The exhibit opens with a free reception Friday and will stay open daily throughout the month. Community members also will offer 20 mostly free workshops and events in the space, focused on mind, body and spirit, including yoga, breathwork and herbal healing classes, a silent disco, healing circles, teen nights and queer nights. A few events are ticketed, such as the Blues Social Dance on Saturday.

Growing up with a nondenominational Christian backdrop, Gaynor couldn’t find divine female iconography in the culture around her.

She saw her mother and grandmother and plenty of prominent male figures, but noticed a distinct lack of powerful feminine teachers and spiritual leaders.

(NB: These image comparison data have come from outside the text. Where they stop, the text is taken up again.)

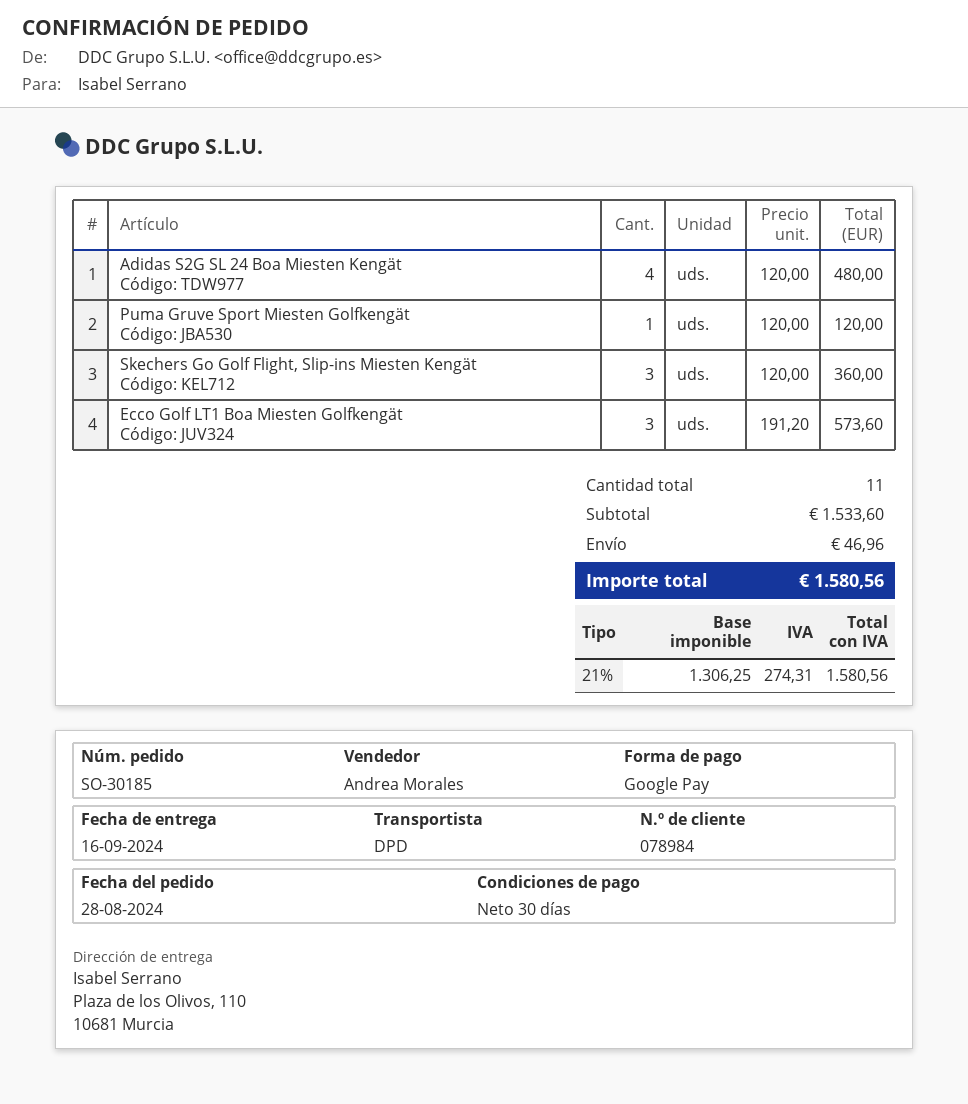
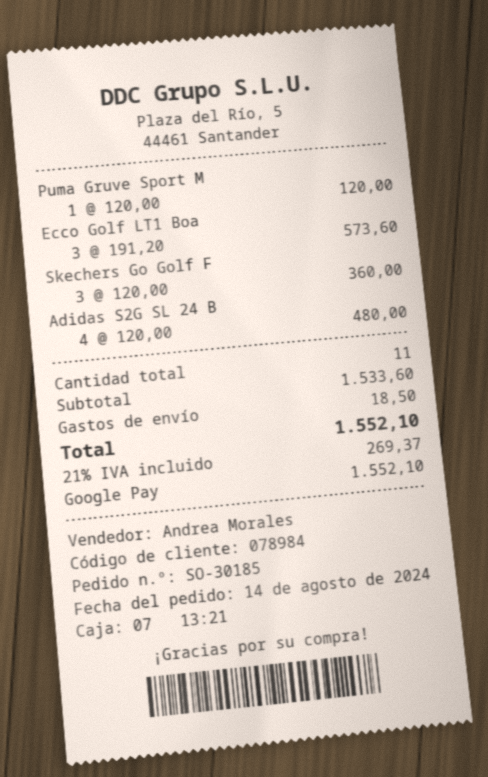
order date: 2024-08-28 -> 2024-08-14
shipping: 46.96 -> 18.50
tax: 21% = 274.31 -> 21% = 269.37
total: 1580.56 -> 1552.10

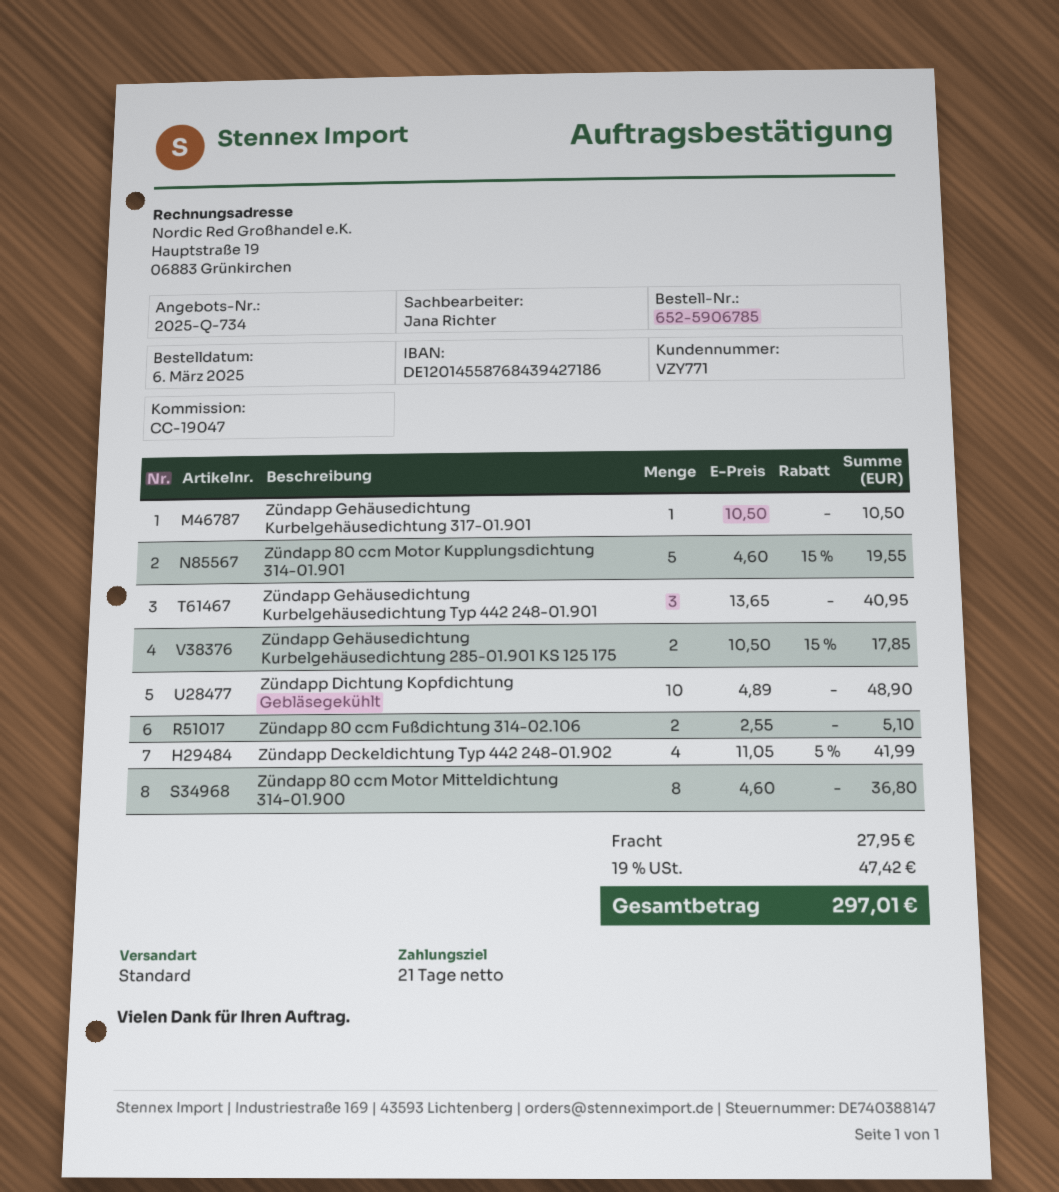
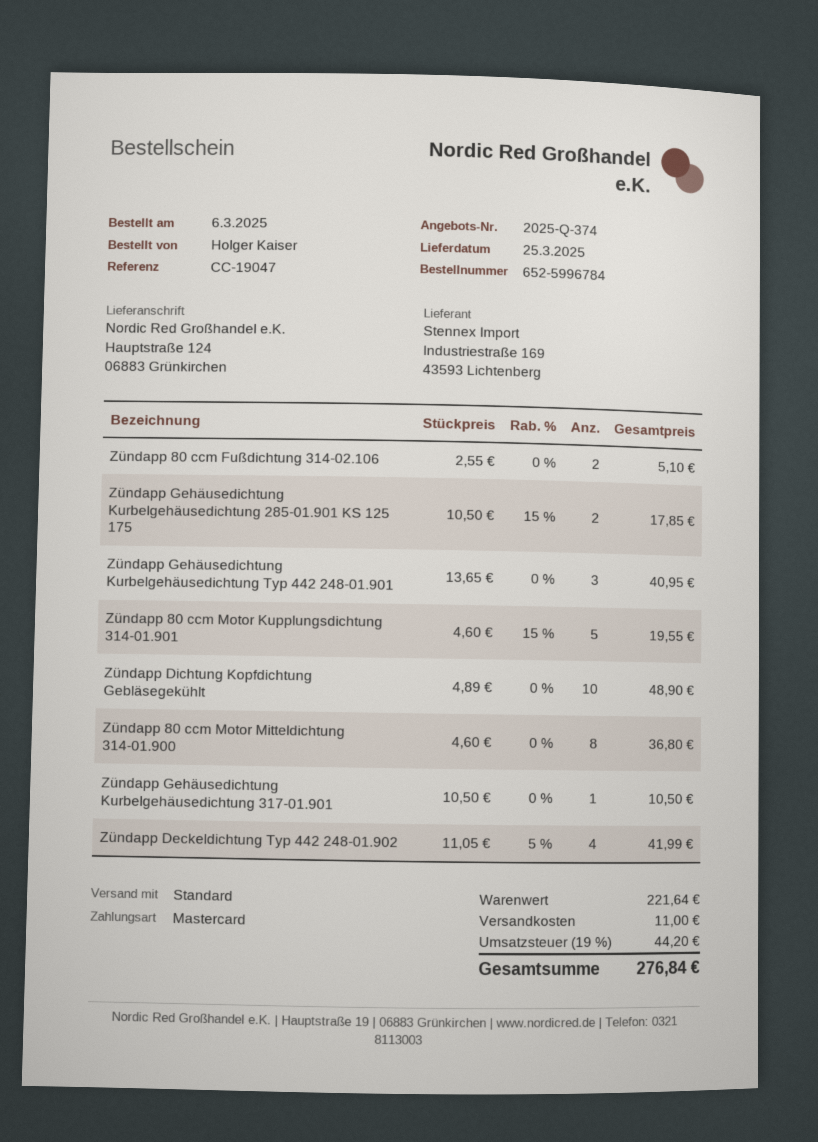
quote number: 2025-Q-734 -> 2025-Q-374
order number: 652-5906785 -> 652-5996784
shipping: 27.95 -> 11.00
tax: 19% = 47.42 -> 19% = 44.20
total: 297.01 -> 276.84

“The power of seeing yourself in a larger deity is really important,” Gaynor said. “How I describe it is it’s what Barack Obama was for Black people, to recognize they can be in higher positions in life. I think the same thing for spirituality. When women or people of color get to see themselves recognized as iconography, it really does something to you. It makes me feel I’m the center of focus in my life.”

Artist Kai Gaynor’s “Transcendent Femme” exhibit opens with a free reception Friday at Meanwhile Block, near Weidner Field.

Gaynor’s exhibit was inspired by what she calls an ancestral download: “A thought that has overtaken me and I believe came from my ancestors.”

The gist of that download? Find a way to represent the divine femme in a space. That download grew into a broader intention: the journey of self-exploration.

“The spirit is the path to the self,” Gaynor said. “Spirituality is my relationship to myself. When I was in high school, I went on a spiritual discovery to get further into the roots of my culture and figure out what matches me, what feels closest to me, instead of just what I’d been given.”

Instead of showing her paintings in a traditional gallery, she decided to create an immersive exhibit.

“White-walled galleries have their purpose, but they’re a little bit oppressive,” she said. “Art should be felt in many ways. It should be a sensorial experience. Of course I can represent the transcendent femme with paintings, but how else can we get the actual viewer involved in the experience of what that evolution feels like? Life is art itself and artists take inspiration from life.”